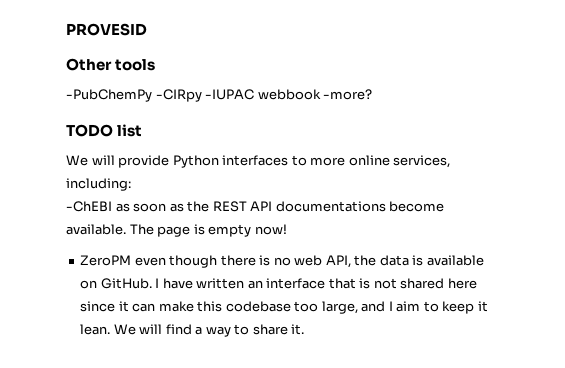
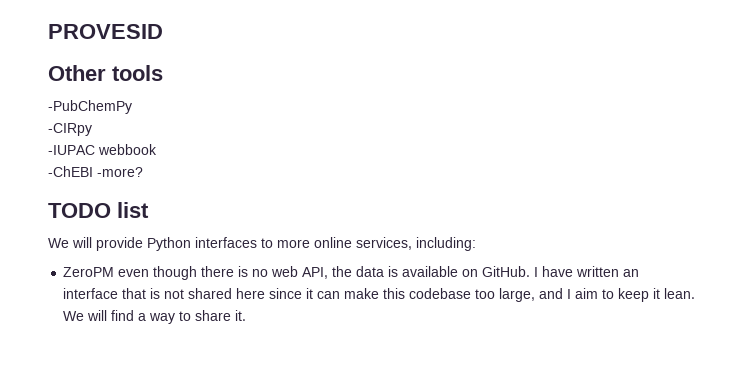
- -PubChemPy -CIRpy -IUPAC webbook -more?
+ -PubChemPy
+ -CIRpy
+ -IUPAC webbook
+ -ChEBI -more?
- -ChEBI as soon as the REST API documentations become available. The page is empty now!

= How to complete this task =
Repeat the records above exactly, omitting every picture.

= Answer to the problem =
- -PubChemPy -CIRpy -IUPAC webbook -more?
+ -PubChemPy
+ -CIRpy
+ -IUPAC webbook
+ -ChEBI -more?
- -ChEBI as soon as the REST API documentations become available. The page is empty now!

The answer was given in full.